Он закрыл глаза рукой, и видно было, как по его лицу опять прошла судорога. Потом продолжал лихорадочно, торопливо:
— Если же человеку не приходит в голову поставить себе этот страшный вопрос, значит — все кончено! Все! Значит, это вырождение. Значит, это последняя свистопляска на могиле собственной души.
— Ну, это уж ты преувеличиваешь, — сказал Кисляков.
— Как преувеличиваю? — вскрикнул с новой силой Аркадий. — Милый мой, когда в человеке свернут винт, когда он потерял руководящее начало, как он может жить? Чем? Я вот не могу жить моей наукой, потому что я знаю, я чувствую, что мы кончились. Будущее принадлежит другой расе. Пойми: другой расе… Ведь рабочий — это другая раса, — раса, ничего общего с нами не имеющая. Это другой завет, ничего не поделаешь. Крыс я еще могу омолаживать, а класс, у которого свернулся винт, омолодить нельзя, невозможно!
А такие факты, как этот, — он дрожащим пальцем указал на письмо, — такие факты свидетельствуют о том, что винт свернут, свернут окончательно! Я не скажу, чтобы этот дядя Мишук и этот Левочка были моими друзьями в такой степени, как мы с тобой. Этого, слава Богу, не было. Но все же они были близкими мне людьми, моими приятелями, которых я (о святая простота!) встречал с распростертыми объятиями. Они знали, знали, что Тамара для меня была почти единственной опорой, знали что я люблю ее безмерно, высоко, чисто, — и все-таки они… Боже, где же предел? Нет его! Понял? Нет предела! — сказал Аркадий, остановившись перед другом и глядя на него блуждающими глазами.
— А ты ничего не замечал? — спросил Кисляков.
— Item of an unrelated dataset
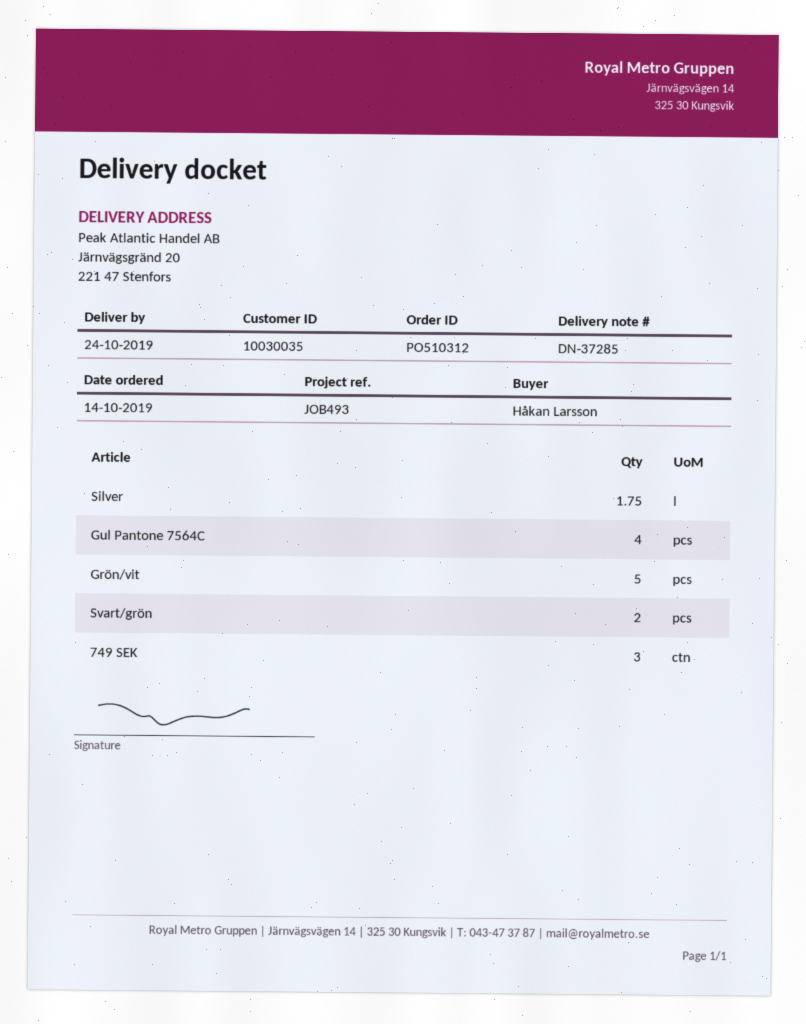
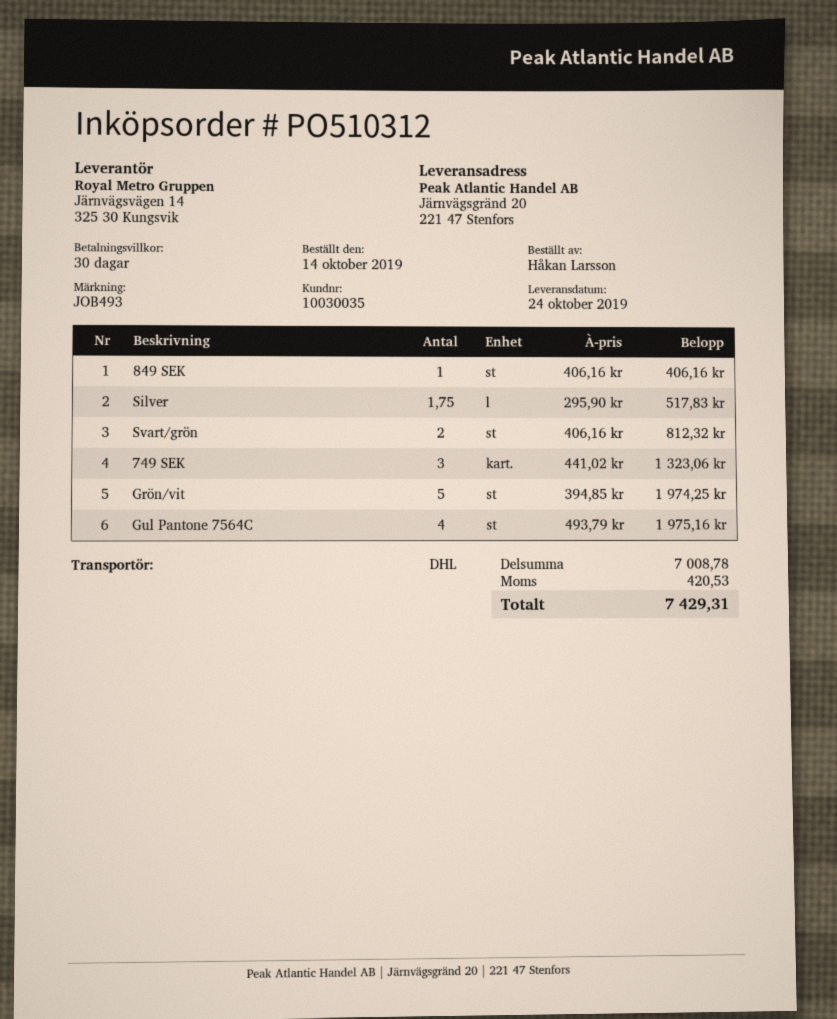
849 SEK: none -> 1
— Нет! Мне и в голову никогда не могло притти. Она усвоила манеру простоты обращения с ними. Она встречала их, как близких друзей, как своих родственников. Она говорила им «ты», при встрече целовалась с ними, как с братьями или друзьями детства. Мне только иногда казалось странным, что она как будто пользуется всяким предлогом, чтобы услать меня из дома, когда кто-нибудь из них приходил. Почему-то всегда в таких случаях ей оказывалось необходимо сделать целую массу покупок. Но замечать что-нибудь я никогда не замечал. Я как-то не знал практики лжи. Я сам ложью никогда не пользовался.